**The task:** Among the lines of the data, copy those that hold "first".

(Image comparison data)
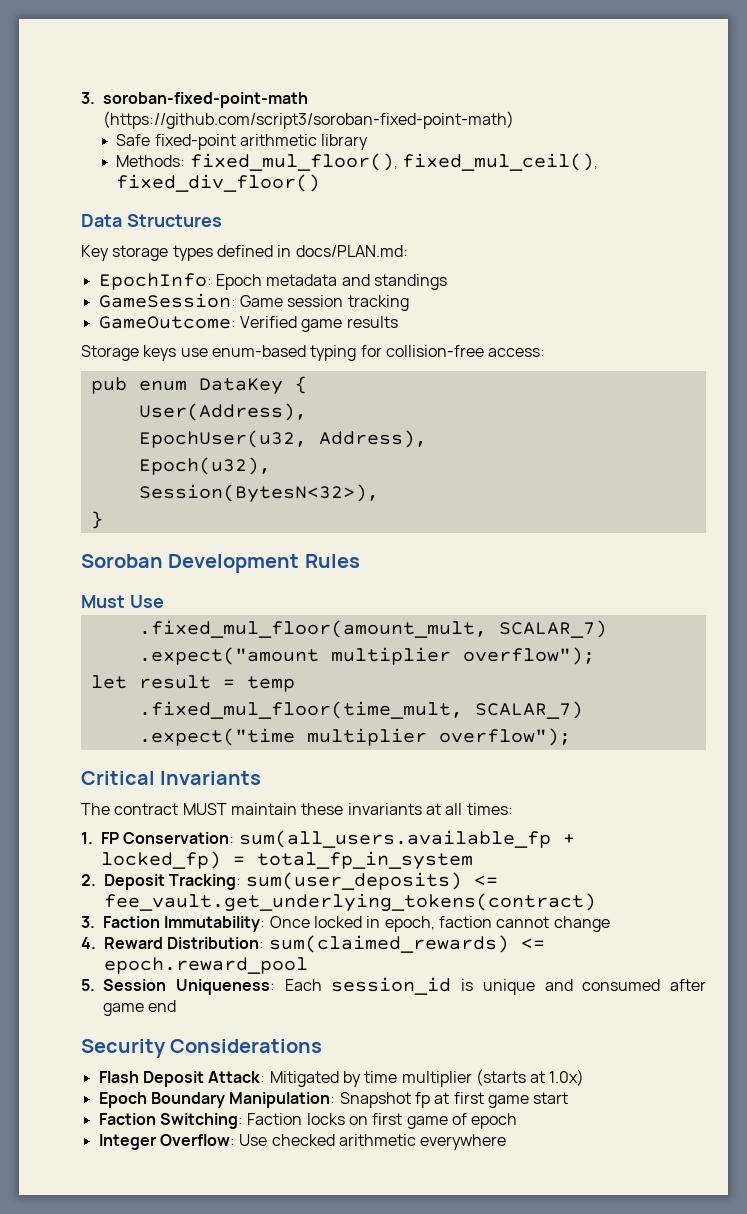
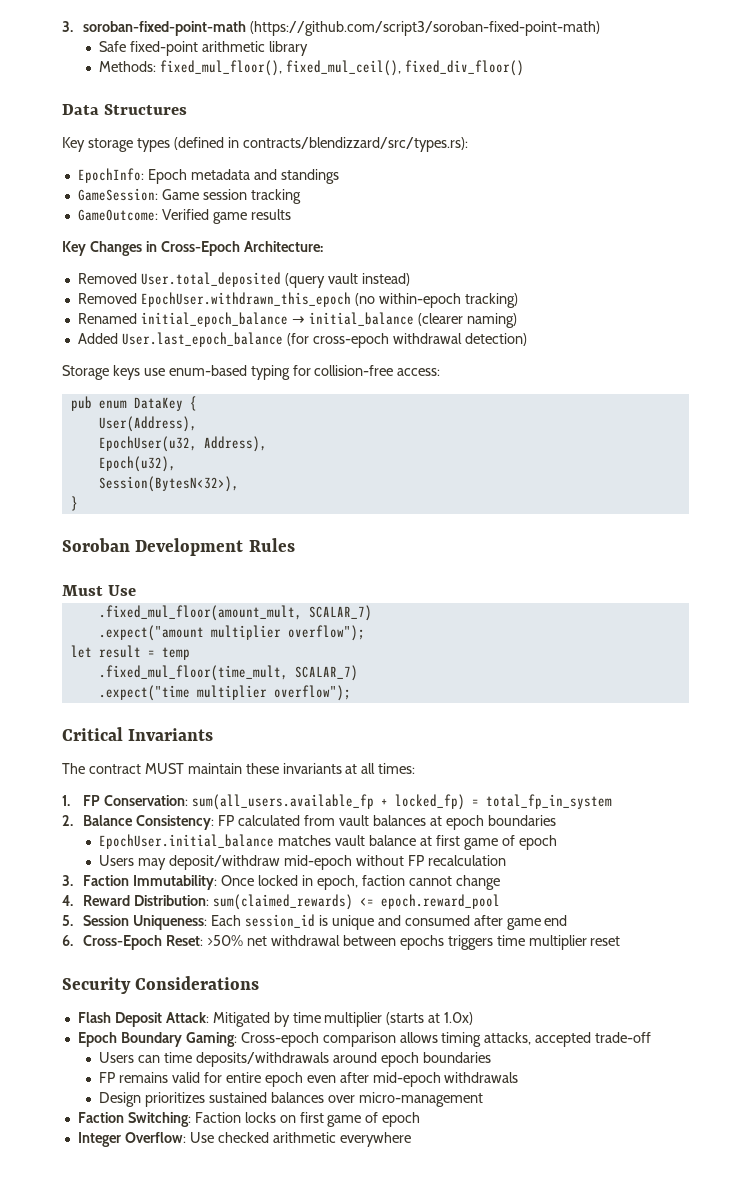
- Key storage types defined in docs/PLAN.md:
+ Key storage types (defined in contracts/blendizzard/src/types.rs):
+ Key Changes in Cross-Epoch Architecture:
+ Removed User.total_deposited (query vault instead)
+ Removed EpochUser.withdrawn_this_epoch (no within-epoch tracking)
+ Renamed initial_epoch_balance → initial_balance (clearer naming)
+ Added User.last_epoch_balance (for cross-epoch withdrawal detection)
- 2. Deposit Tracking: sum(user_deposits) <= fee_vault.get_underlying_tokens(contract)
+ 2. Balance Consistency: FP calculated from vault balances at epoch boundaries
+ EpochUser.initial_balance matches vault balance at first game of epoch
+ Users may deposit/withdraw mid-epoch without FP recalculation
+ 6. Cross-Epoch Reset: >50% net withdrawal between epochs triggers time multiplier reset
- Epoch Boundary Manipulation: Snapshot fp at first game start
+ Epoch Boundary Gaming: Cross-epoch comparison allows timing attacks, accepted trade-off
+ Users can time deposits/withdrawals around epoch boundaries
+ FP remains valid for entire epoch even after mid-epoch withdrawals
+ Design prioritizes sustained balances over micro-management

**Exercise result:**
+ EpochUser.initial_balance matches vault balance at first game of epoch
- Epoch Boundary Manipulation: Snapshot fp at first game start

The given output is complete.